--- Supplied material Enclosed Below ---
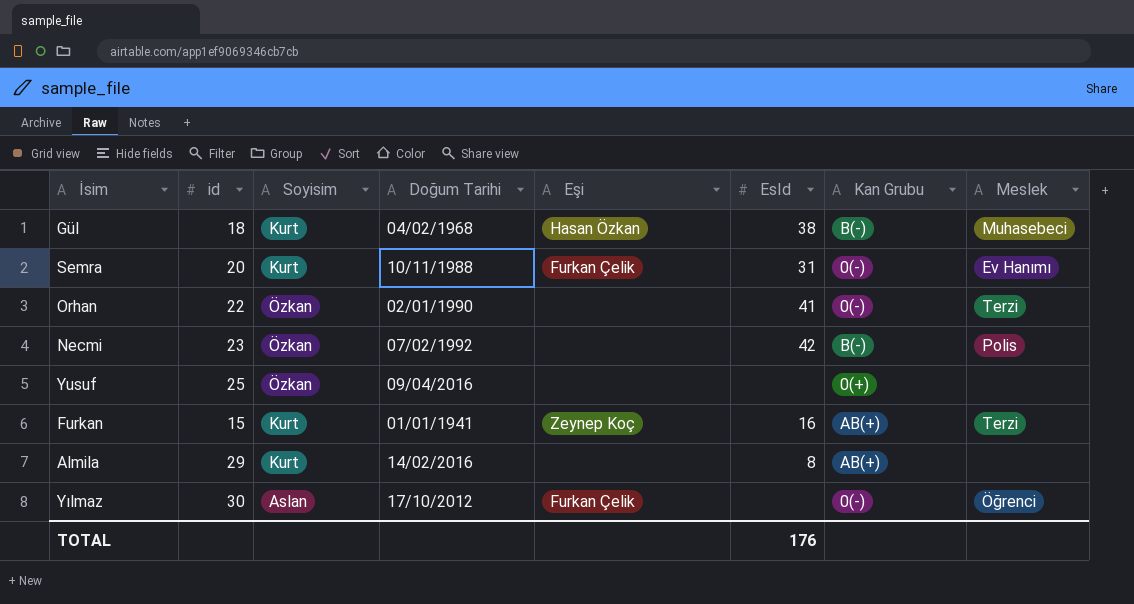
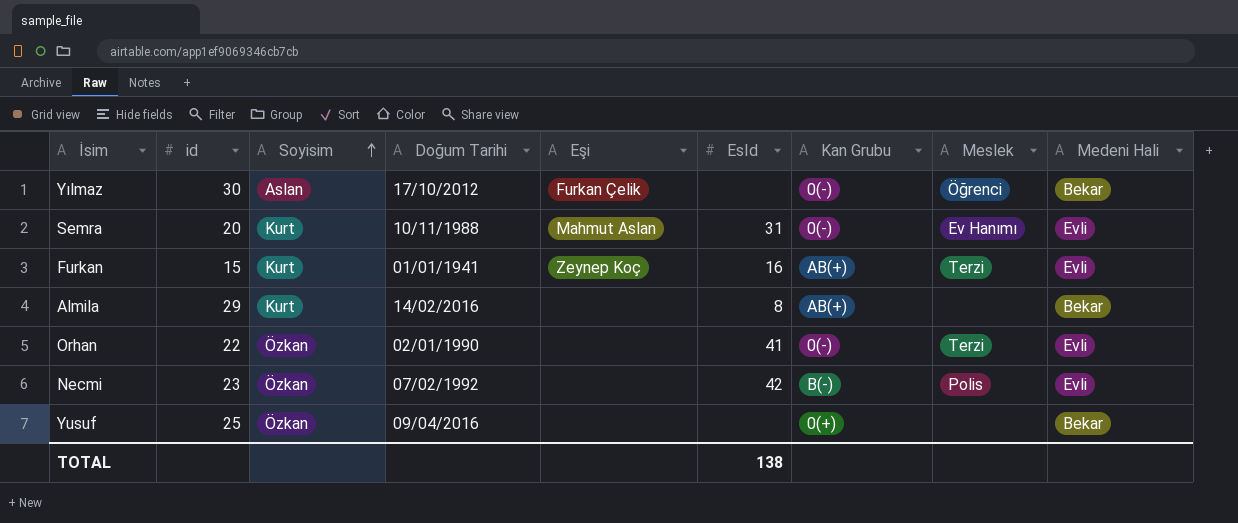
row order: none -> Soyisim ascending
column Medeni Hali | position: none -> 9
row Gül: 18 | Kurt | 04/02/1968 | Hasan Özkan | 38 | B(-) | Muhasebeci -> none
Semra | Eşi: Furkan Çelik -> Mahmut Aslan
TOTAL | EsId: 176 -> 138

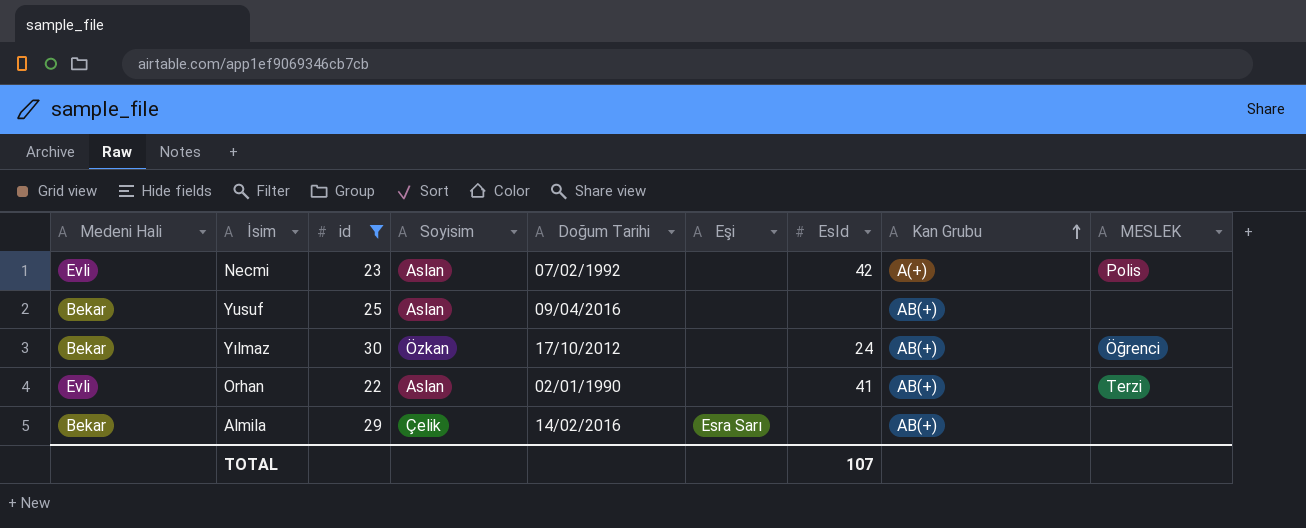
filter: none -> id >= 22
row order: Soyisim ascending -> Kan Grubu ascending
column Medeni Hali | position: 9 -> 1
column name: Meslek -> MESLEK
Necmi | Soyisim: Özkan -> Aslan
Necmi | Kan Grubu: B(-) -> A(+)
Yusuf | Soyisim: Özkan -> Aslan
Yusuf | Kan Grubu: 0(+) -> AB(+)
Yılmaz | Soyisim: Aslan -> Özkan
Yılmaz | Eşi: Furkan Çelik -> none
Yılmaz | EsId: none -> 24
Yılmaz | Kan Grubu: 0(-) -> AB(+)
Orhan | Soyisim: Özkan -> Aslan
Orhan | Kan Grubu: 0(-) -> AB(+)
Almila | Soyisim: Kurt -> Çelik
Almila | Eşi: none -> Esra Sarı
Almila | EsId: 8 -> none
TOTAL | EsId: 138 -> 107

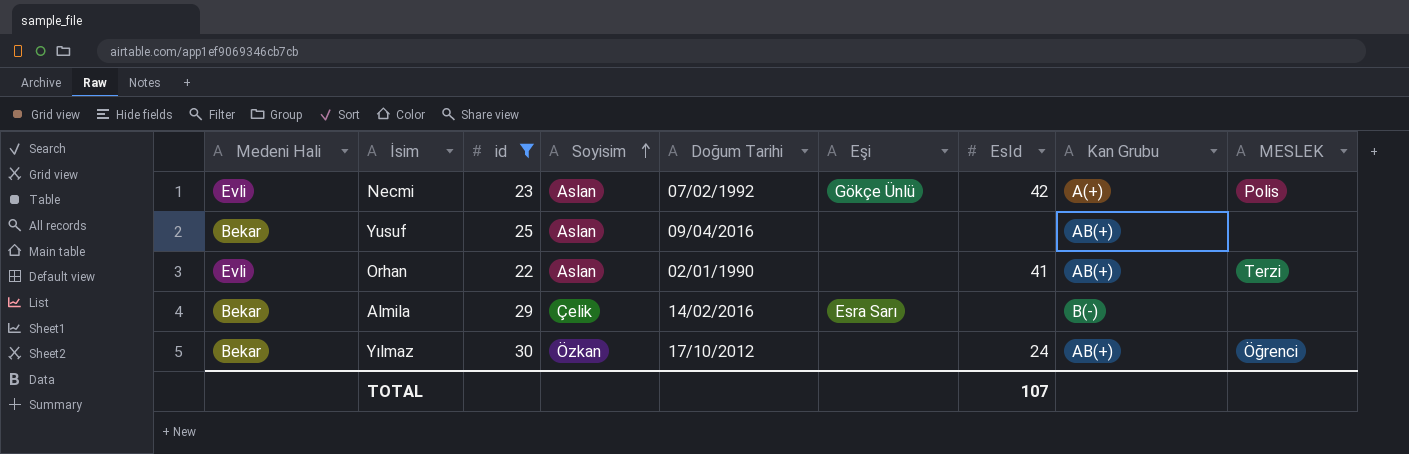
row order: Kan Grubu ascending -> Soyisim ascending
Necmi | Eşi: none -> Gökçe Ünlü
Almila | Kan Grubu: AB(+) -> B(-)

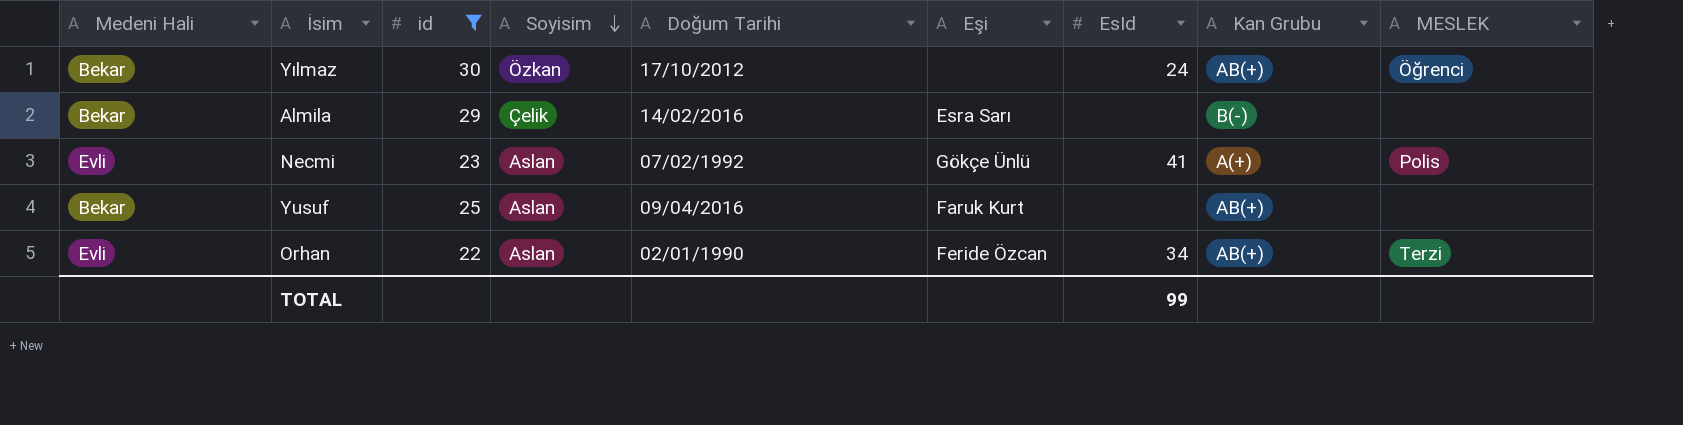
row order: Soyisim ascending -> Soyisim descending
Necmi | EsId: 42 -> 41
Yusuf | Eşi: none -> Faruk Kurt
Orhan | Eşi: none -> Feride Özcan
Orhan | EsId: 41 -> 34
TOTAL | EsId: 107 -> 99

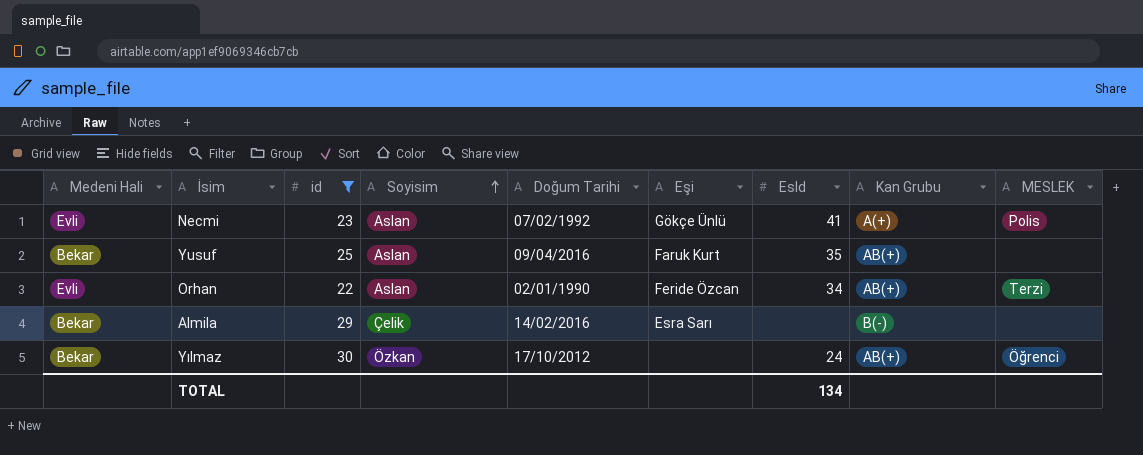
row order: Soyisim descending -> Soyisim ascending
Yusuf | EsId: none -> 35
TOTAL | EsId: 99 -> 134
--- End of Enclosed Supplied material ---
* **Problem details**
An exact copy is needed of every line from the line containing "column Medeni Hali | position: none -> 9" to the last line of the records; pictures stay out of it.

* **Exercise solution**
column Medeni Hali | position: none -> 9
row Gül: 18 | Kurt | 04/02/1968 | Hasan Özkan | 38 | B(-) | Muhasebeci -> none
Semra | Eşi: Furkan Çelik -> Mahmut Aslan
TOTAL | EsId: 176 -> 138

filter: none -> id >= 22
row order: Soyisim ascending -> Kan Grubu ascending
column Medeni Hali | position: 9 -> 1
column name: Meslek -> MESLEK
Necmi | Soyisim: Özkan -> Aslan
Necmi | Kan Grubu: B(-) -> A(+)
Yusuf | Soyisim: Özkan -> Aslan
Yusuf | Kan Grubu: 0(+) -> AB(+)
Yılmaz | Soyisim: Aslan -> Özkan
Yılmaz | Eşi: Furkan Çelik -> none
Yılmaz | EsId: none -> 24
Yılmaz | Kan Grubu: 0(-) -> AB(+)
Orhan | Soyisim: Özkan -> Aslan
Orhan | Kan Grubu: 0(-) -> AB(+)
Almila | Soyisim: Kurt -> Çelik
Almila | Eşi: none -> Esra Sarı
Almila | EsId: 8 -> none
TOTAL | EsId: 138 -> 107

row order: Kan Grubu ascending -> Soyisim ascending
Necmi | Eşi: none -> Gökçe Ünlü
Almila | Kan Grubu: AB(+) -> B(-)

row order: Soyisim ascending -> Soyisim descending
Necmi | EsId: 42 -> 41
Yusuf | Eşi: none -> Faruk Kurt
Orhan | Eşi: none -> Feride Özcan
Orhan | EsId: 41 -> 34
TOTAL | EsId: 107 -> 99

row order: Soyisim descending -> Soyisim ascending
Yusuf | EsId: none -> 35
TOTAL | EsId: 99 -> 134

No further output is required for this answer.